# [Directions for this task]
Every line of the data should be written out exactly, with the pictures left out.

Records from a dataset:

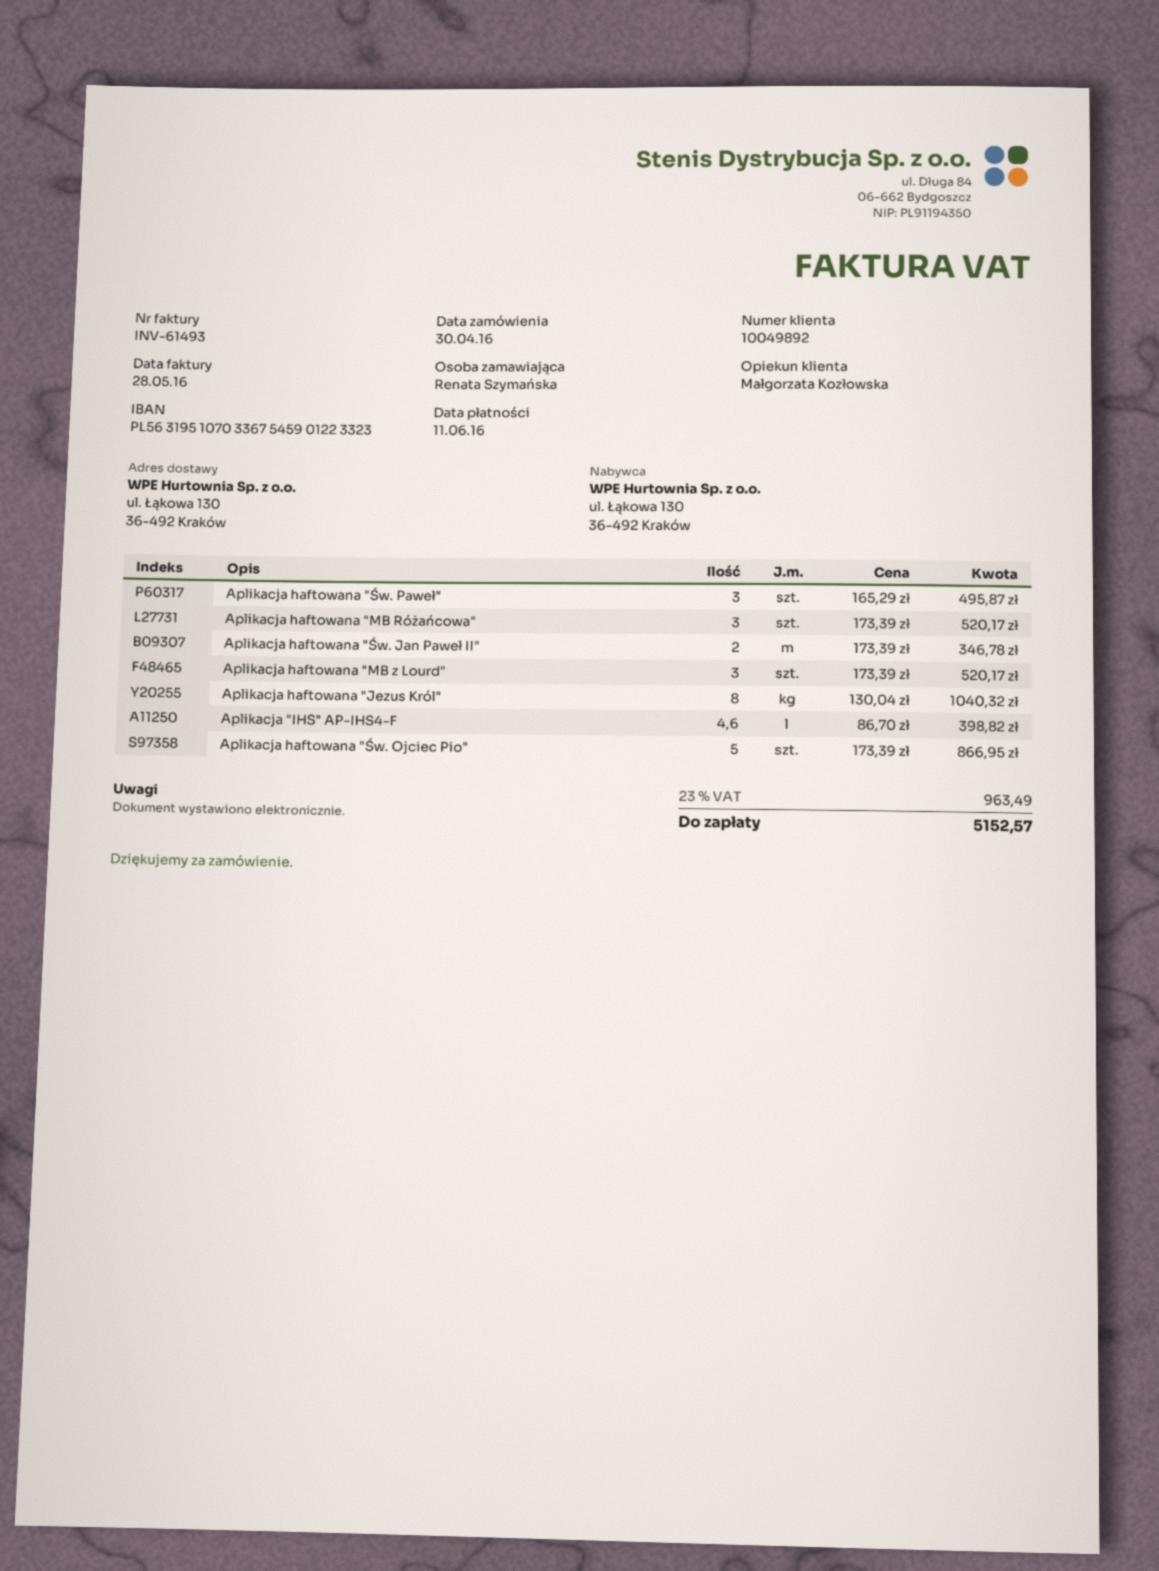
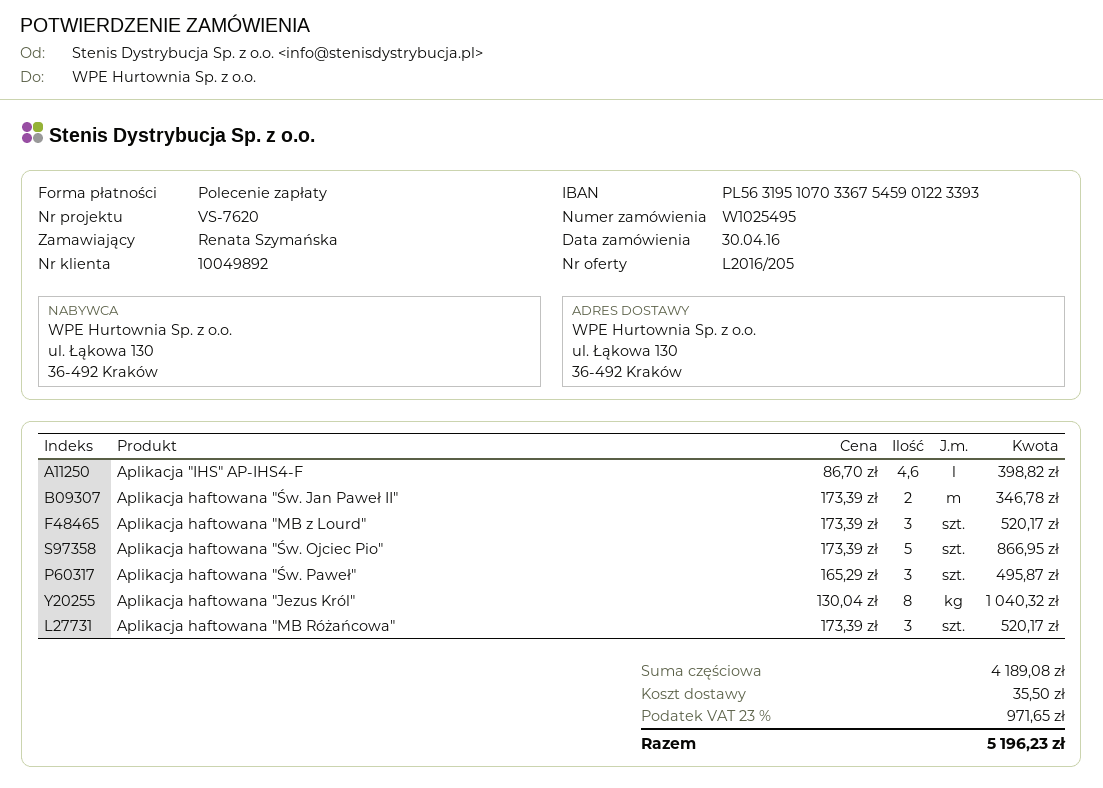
bank account: PL56319510703367545901223323 -> PL56319510703367545901223393
shipping: none -> 35.50
tax: 23% = 963.49 -> 23% = 971.65
total: 5152.57 -> 5196.23

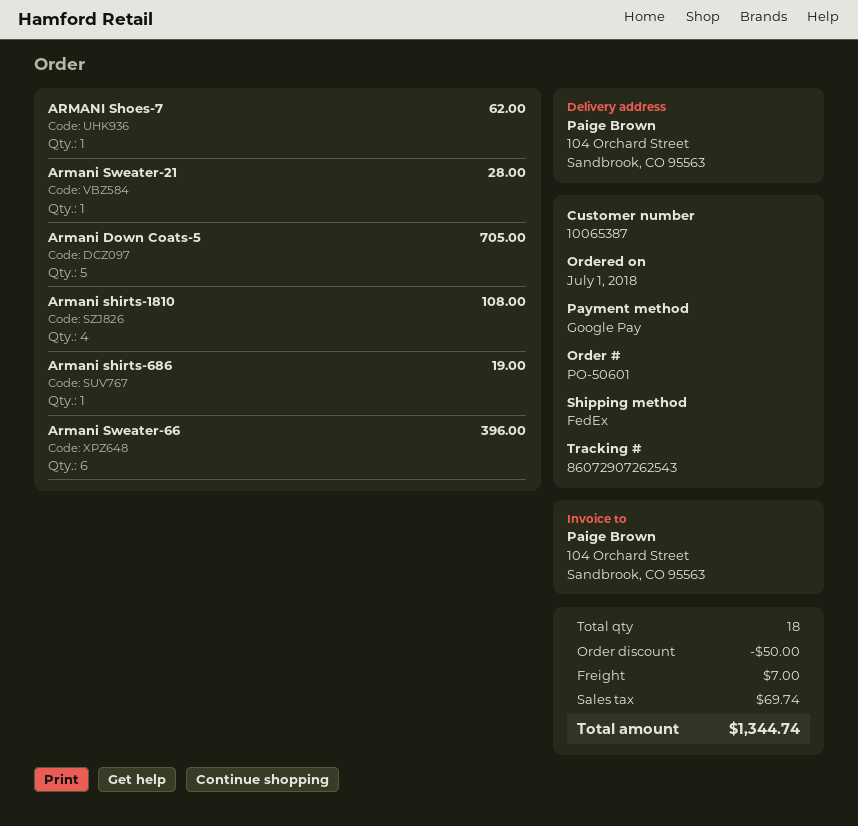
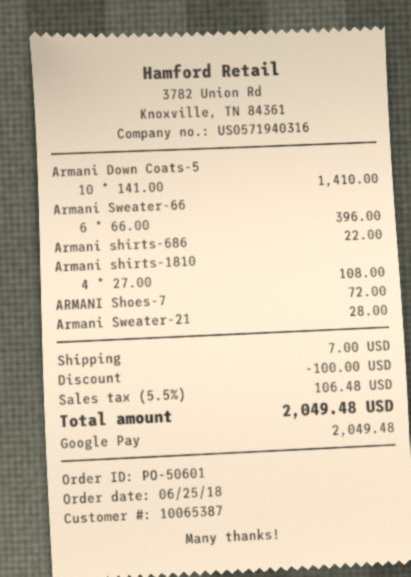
order date: 2018-07-01 -> 2018-06-25
ARMANI Shoes-7: 1 for 62.00 -> 1 for 72.00
Armani Down Coats-5: 5 for 705.00 -> 10 for 1410.00
Armani shirts-686: 1 for 19.00 -> 1 for 22.00
discount: 50.00 -> 100.00
tax: 69.74 -> 106.48
total: 1344.74 -> 2049.48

# [Solution for this task]
bank account: PL56319510703367545901223323 -> PL56319510703367545901223393
shipping: none -> 35.50
tax: 23% = 963.49 -> 23% = 971.65
total: 5152.57 -> 5196.23

order date: 2018-07-01 -> 2018-06-25
ARMANI Shoes-7: 1 for 62.00 -> 1 for 72.00
Armani Down Coats-5: 5 for 705.00 -> 10 for 1410.00
Armani shirts-686: 1 for 19.00 -> 1 for 22.00
discount: 50.00 -> 100.00
tax: 69.74 -> 106.48
total: 1344.74 -> 2049.48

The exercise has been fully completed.